Arizona-based Financial Advisor Kevin Canterbury Discusses the Different Types of Savings Accounts

Kevin Canterbury

One of the most common pieces of financial advice that is published today is the recommendation that those over the age of 25 should save between 10-15% of their income. Although this advice has been frequently printed, little information is given regarding the different types of savings accounts available to Americans. Today, as few as 25% of Americans own a high-yield savings account, and instead, the majority of the population uses traditional savings accounts with an average interest of 0.09%. Kevin Canterbury, Financial Advisor and founder of Arizona-based Redstone Capital Management, recognizes the low rate of financial literacy in America and hopes to educate the American public on finances foundational concepts. Today, Arizona native Kevin Canterbury will discuss different types of savings accounts and how they can help American’s grow their savings.

High-Yield Savings Account

High-yield savings accounts are an excellent option for those looking to earn more competitive rates on their savings while minimizing additional fees. One of the most notable attributes of high-yield savings accounts is that they offer a higher APY (Annual Percentage Yield) than traditional savings accounts. Most often, consumers can find high-yield savings accounts at online banks that are looking to attract a strong customer base. High-yield savings accounts have the same insurance as traditional savings accounts (FDIC or NCUA insurance) but will often offer better rates, fewer or lower fees, including excess withdrawal fees.

High-Yield Pros

–       Higher interest rates

–       Lower minimum deposit requirements

–       Fewer or lower monthly fees

High-Yield Cons

–       High-yield accounts may or may not provide access to money via ATM

–       Money transfers between an online savings account and other accounts can take days to process

–       No brick and mortar branch to deposit cash directly into a savings account

Money Market Accounts

On a recent survey, researchers found that some of the most important things consumers look for in a savings account are accessibility and high interest. Money market accounts (MMAs) are an excellent option for those looking for a savings account that offers these features, as MMA accounts allow users to earn interest on savings while accessing their savings through checks or with a debit card. As with other savings accounts, MMA accounts come with six withdrawals per month limits despite the federal Regulation D restrictions. With this in mind, MMA accounts do offer consumers a wide range of benefits with minor cons.

MMA Pros

–       Better rates than a traditional savings account

–       Access money via debit card, ATM card, or check

–       Access to a brick and mortar bank location and online bank

MMA Cons

–       Higher minimum deposit

–       Tiered interest rates

–       Possible monthly fee

Cash Management Account

Cash management accounts are an excellent option for people looking to invest in their brokerage or retirement account. While cash management accounts are not technically savings accounts, they do let you hold cash that can be invested in a taxable brokerage account or retirement account. For those looking for an account that can earn them high-interest rates, a cash management account may offer higher rates than other accounts traditionally found at a bank.

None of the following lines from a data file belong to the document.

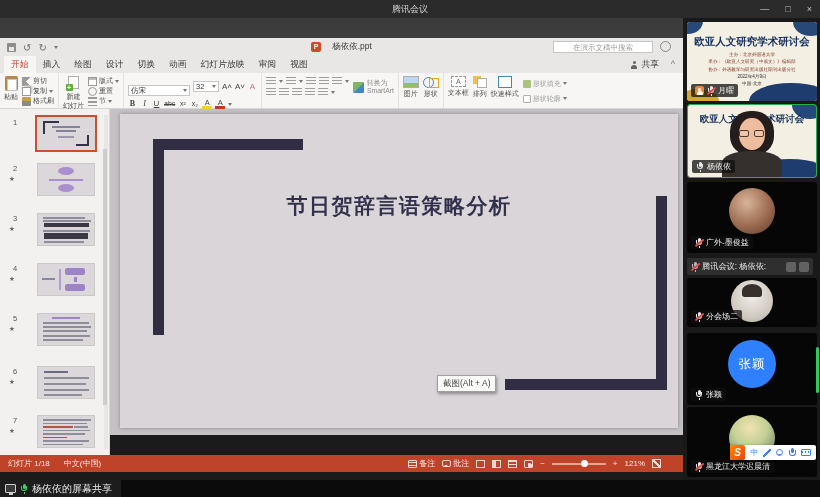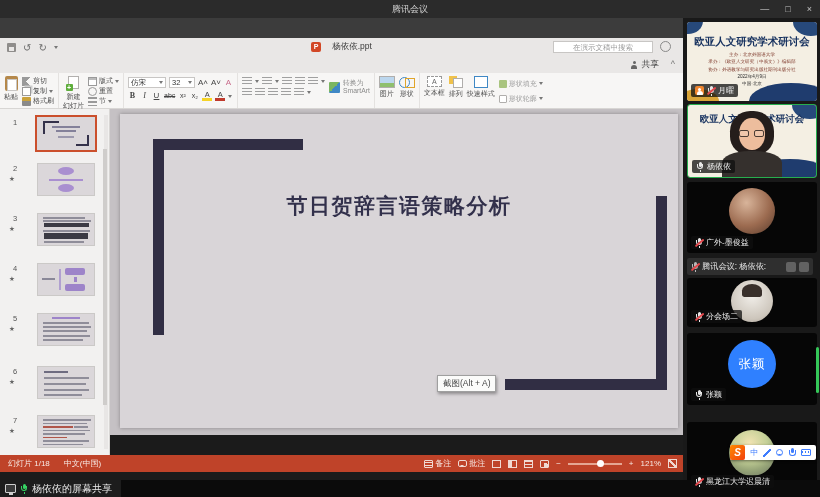--- a/index.html
+++ b/index.html
@@ -119,21 +119,21 @@
   .tooltip { position:absolute; left:317px; top:261px; background:#fbfbfa; border:1px solid #9f9f9f;
              font-size:8.5px; color:#444; padding:1.5px 5px; white-space:nowrap;
              box-shadow:1px 2px 3px rgba(0,0,0,.35); z-index:5; }
   .notes { position:absolute; left:110px; top:417px; width:573px; height:20px; background:#ebe9e8;
            border-top:1px solid #d8d6d4; font-size:8.5px; color:#8c8c8c; line-height:20px; padding-left:9px; }
 
   
   .status { position:absolute; left:0; top:437px; width:683px; height:17px; background:#bf4329;
             display:flex; align-items:center; color:#f7e9e4; font-size:8px; }
   .st-left { display:flex; gap:14px; padding-left:8px; }
-  .st-right { margin-left:auto; display:flex; gap:7px; align-items:center; padding-right:6px; }
+  .st-right { margin-left:auto; display:flex; gap:7px; align-items:center; padding-right:22px; }
   .st-item { display:flex; gap:2px; align-items:center; }
   .vi { width:9px; height:8px; border:1px solid #f0d9d2; }
   .vi.v2 { background:linear-gradient(90deg,#f0d9d2 45%,transparent 45%); }
   .vi.v3 { background:repeating-linear-gradient(#f0d9d2 0 1px,transparent 1px 3px); }
   .vi.v4 { border-radius:1px; background:radial-gradient(circle at 70% 70%, #f0d9d2 35%, transparent 36%); }
   .sl-track { width:54px; height:2px; background:#e5a693; position:relative; }
   .sl-knob { position:absolute; left:54%; top:-2.5px; width:7px; height:7px; border-radius:50%; background:#fff; }
   .fit { width:9px; height:9px; border:1px solid #f0d9d2; background:linear-gradient(45deg,transparent 40%,#f0d9d2 40%,#f0d9d2 60%,transparent 60%); }
   .mnote { width:9px; height:8px; border:1px solid #f0d9d2; border-radius:1px; background:repeating-linear-gradient(#f0d9d2 1px 2px,transparent 2px 4px); }
   .mbubble { width:9px; height:7px; border:1px solid #f0d9d2; border-radius:2px; position:relative; }
@@ -243,20 +243,31 @@
       </div>
       <div class="qat-title">
         <span class="ppt-badge">P</span>
         <span>杨依依.ppt</span>
       </div>
       <input class="search-box" placeholder="在演示文稿中搜索" style="">
       <span class="login-circle"></span>
     </div>
 
     <div class="tabsrow">
+      <div class="tabs">
+        <span class="tab active">开始</span>
+        <span class="tab">插入</span>
+        <span class="tab">绘图</span>
+        <span class="tab">设计</span>
+        <span class="tab">切换</span>
+        <span class="tab">动画</span>
+        <span class="tab">幻灯片放映</span>
+        <span class="tab">审阅</span>
+        <span class="tab">视图</span>
+      </div>
       <div class="share-btn">
         <span class="personicon"></span>
         <span>共享</span>
       </div>
       <span class="collapse">^</span>
     </div>
 
     <div class="ribbon">
       <div class="rgroup">
         <div class="bigbtn">
@@ -303,21 +314,21 @@
               <span class="mi mi-sect"></span>
               <span>节</span>
               <span class="dd"></span>
             </div>
         </div>
       </div>
 
       <div class="rgroup">
         <div class="fg">
           <div class="frow">
-            <div class="selbox" style="width:38px;">
+            <div class="selbox" style="width:62px;margin-top:8px;">
               <span>仿宋</span>
                 <span class="dd"></span>
             </div>
             <div class="selbox" style="width:26px;">
               <span>32</span>
                 <span class="dd"></span>
             </div>
             <span class="fbtn">A˄</span>
             <span class="fbtn">A˅</span>
             <span class="fbtn" style="color:#c86a8a;">A</span>
@@ -640,21 +651,21 @@
       <div class="nlabel">
         <span class="mic">
             <i></i>
             <u></u>
             <b></b>
           </span>
         <span>张颖</span>
       </div>
     </div>
 
-    <div class="tile" style="top:404px;height:70px;">
+    <div class="tile" style="top:389px;height:70px;">
       <div class="avatar av6"></div>
       <div class="nlabel">
         <span class="mic off">
             <i></i>
             <u></u>
             <b></b>
             <s></s>
           </span>
         <span>黑龙江大学迟晨清</span>
       </div>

Cash Management Account Pros

–       Conveniently earn interest on money that is set aside for investments

–       Accounts are FDIC insured when offered through third-party banks

–       Wide variety of benefits and features for both savings and checking accounts

Cash Management Account Cons

–       Accounts are not always covered by FDIC insurance

–       Cash Management Accounts may not have access to branch banking

–       High-yield savings account can offer better interest rates

Disclaimer:  This material is for educational purposes only. It’s not intended to be used as the primary basis for investment decisions, nor should it be considered legal or tax advice, as appropriate, regarding the evaluation of any specific information, opinion, advice or other content.  Investors should consult with a properly qualified financial professional prior to making any investment decision.  The firm does not offer legal or tax advice.